[Items listed in a dataset]
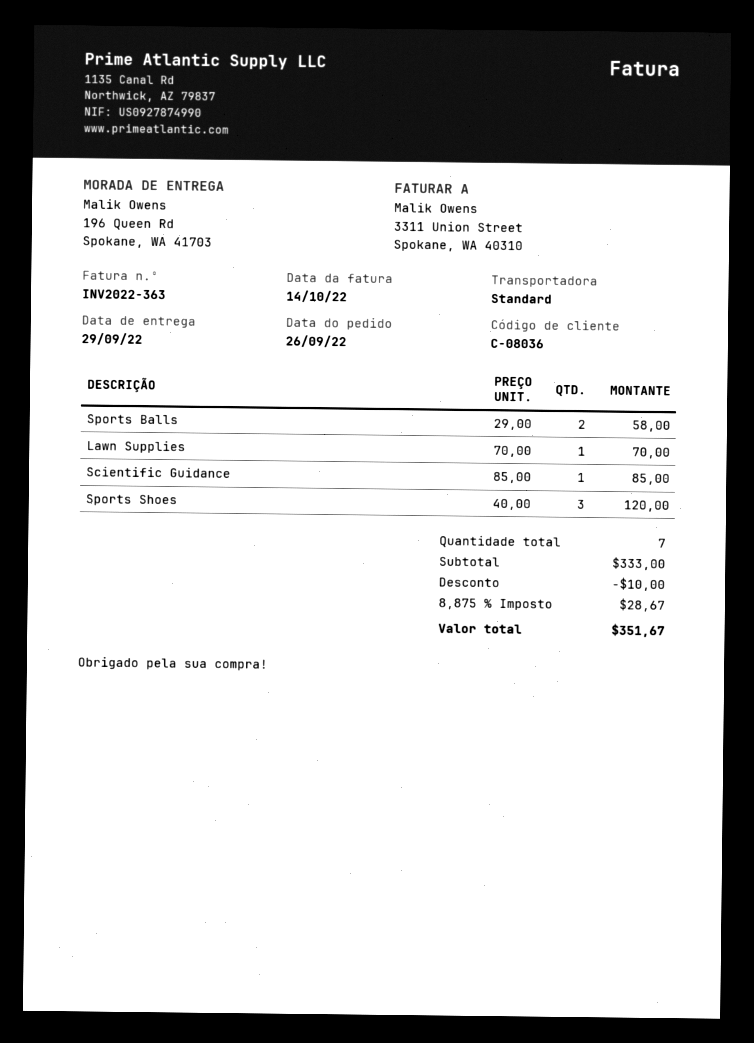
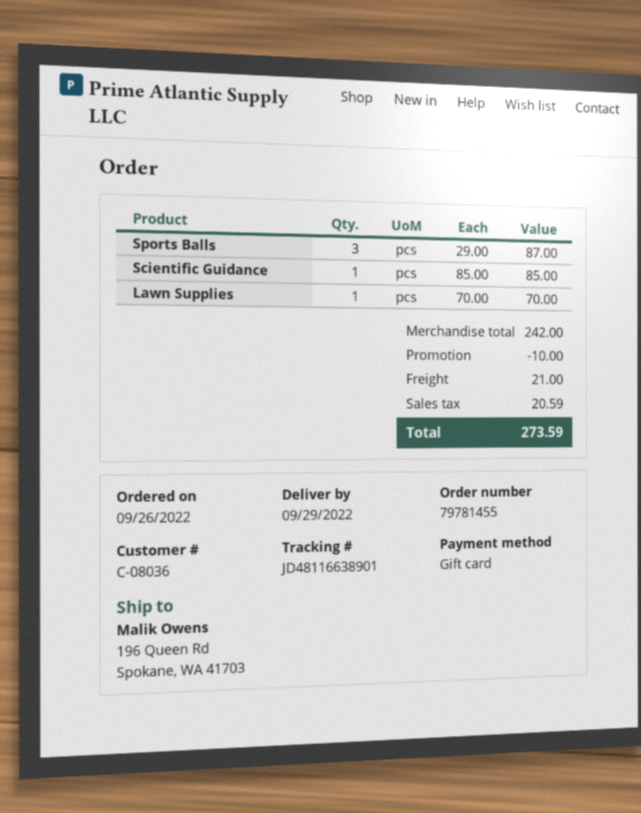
Sports Balls: 2 x 29.00 = 58.00 -> 3 x 29.00 = 87.00
Sports Shoes: 3 x 40.00 = 120.00 -> none
subtotal: 333.00 -> 242.00
shipping: none -> 21.00
tax: 28.67 -> 20.59
total: 351.67 -> 273.59

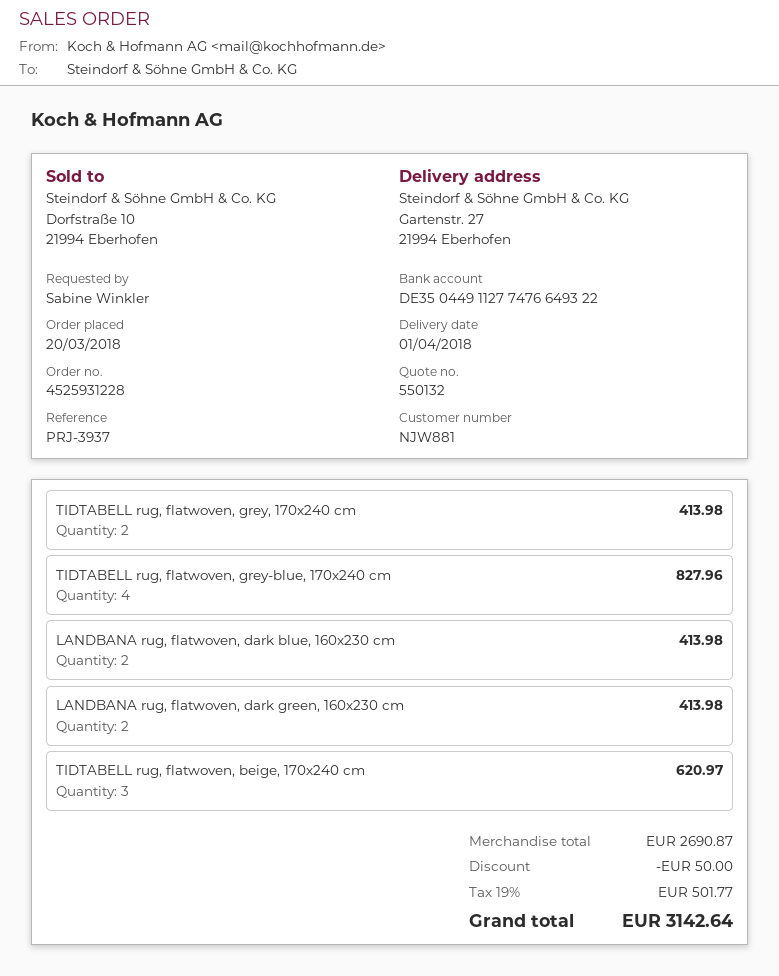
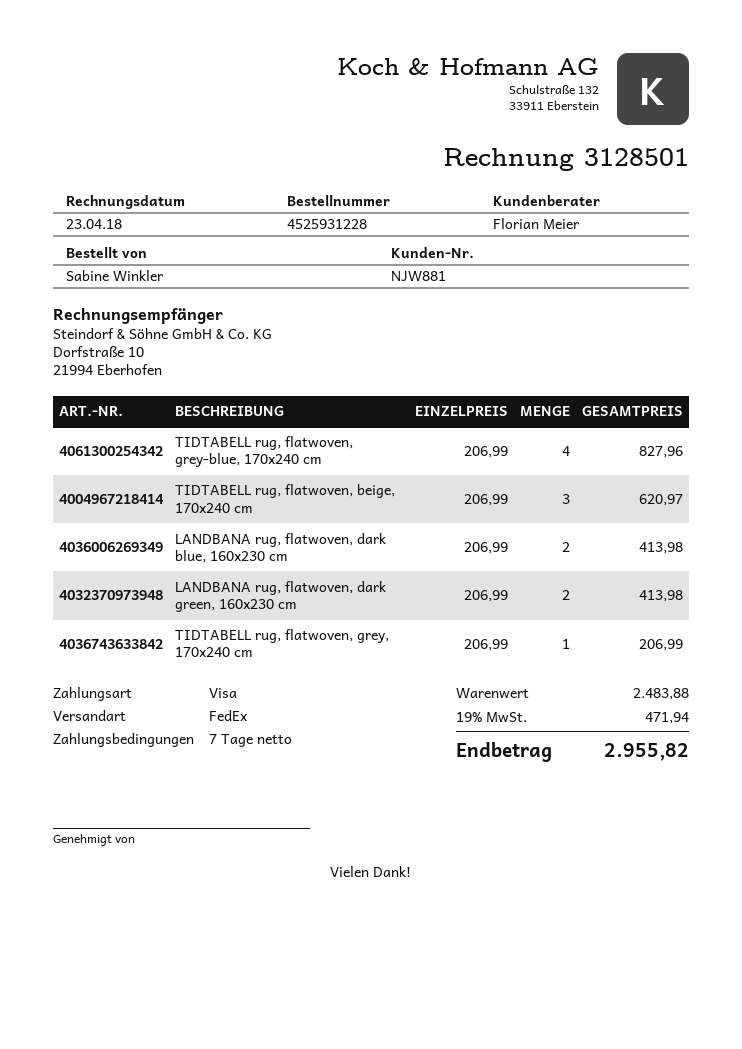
TIDTABELL rug, flatwoven, grey, 170x240 cm: 2 for 413.98 -> 1 for 206.99
subtotal: 2690.87 -> 2483.88
discount: 50.00 -> none
tax: 19% = 501.77 -> 19% = 471.94
total: 3142.64 -> 2955.82

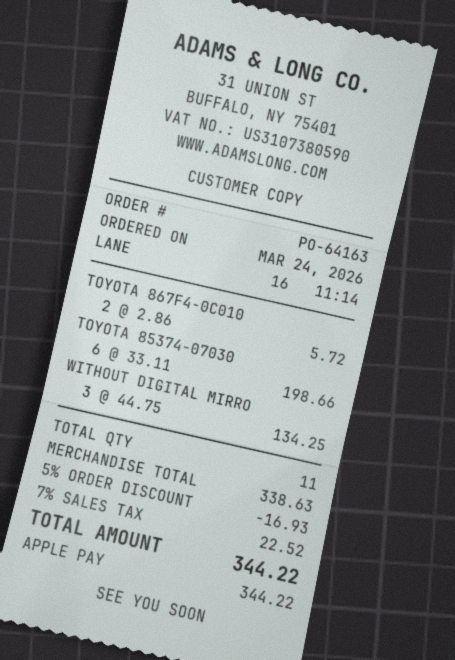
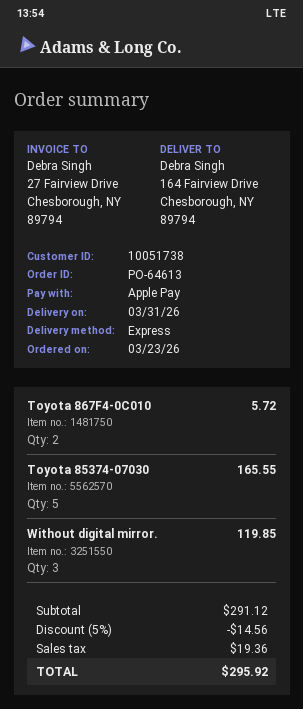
order number: PO-64163 -> PO-64613
order date: 2026-03-24 -> 2026-03-23
TOYOTA 85374-07030: 6 for 198.66 -> 5 for 165.55
WITHOUT DIGITAL MIRRO: 3 for 134.25 -> 3 for 119.85
subtotal: 338.63 -> 291.12
discount: 5% = 16.93 -> 5% = 14.56
tax: 22.52 -> 19.36
total: 344.22 -> 295.92

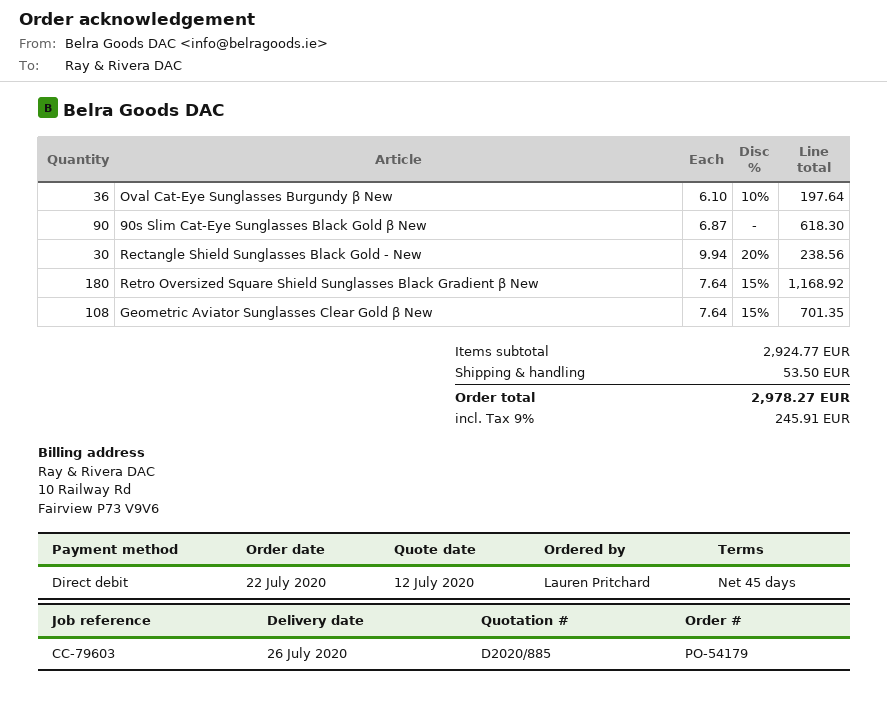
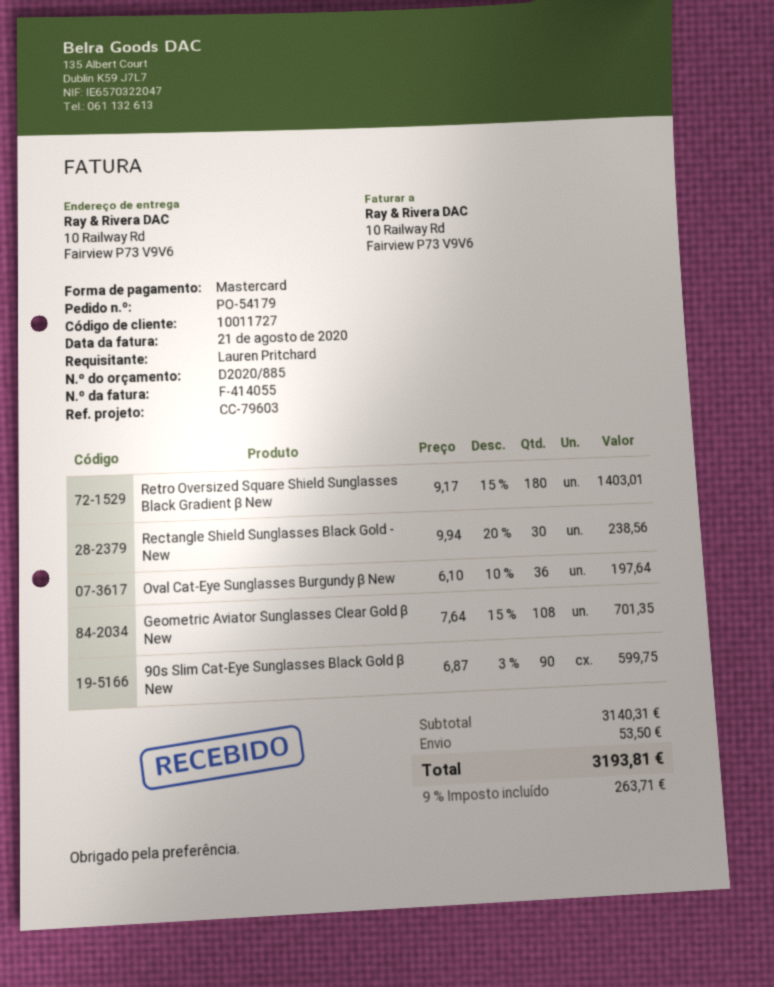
payment method: direct debit -> Mastercard
90s Slim Cat-Eye Sunglasses Black Gold β New: 90 x 6.87 = 618.30 -> 90 x 6.87 - 3% = 599.75
Retro Oversized Square Shield Sunglasses Black Gradient β New: 180 x 7.64 - 15% = 1168.92 -> 180 x 9.17 - 15% = 1403.01
subtotal: 2924.77 -> 3140.31
tax: 9% = 245.91 -> 9% = 263.71
total: 2978.27 -> 3193.81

■ WHAT YOU NEED TO DO ■
What is needed is the number of lines in the data that contain "Black", given with nothing else.

■ SOLUTION TO THIS TASK ■
2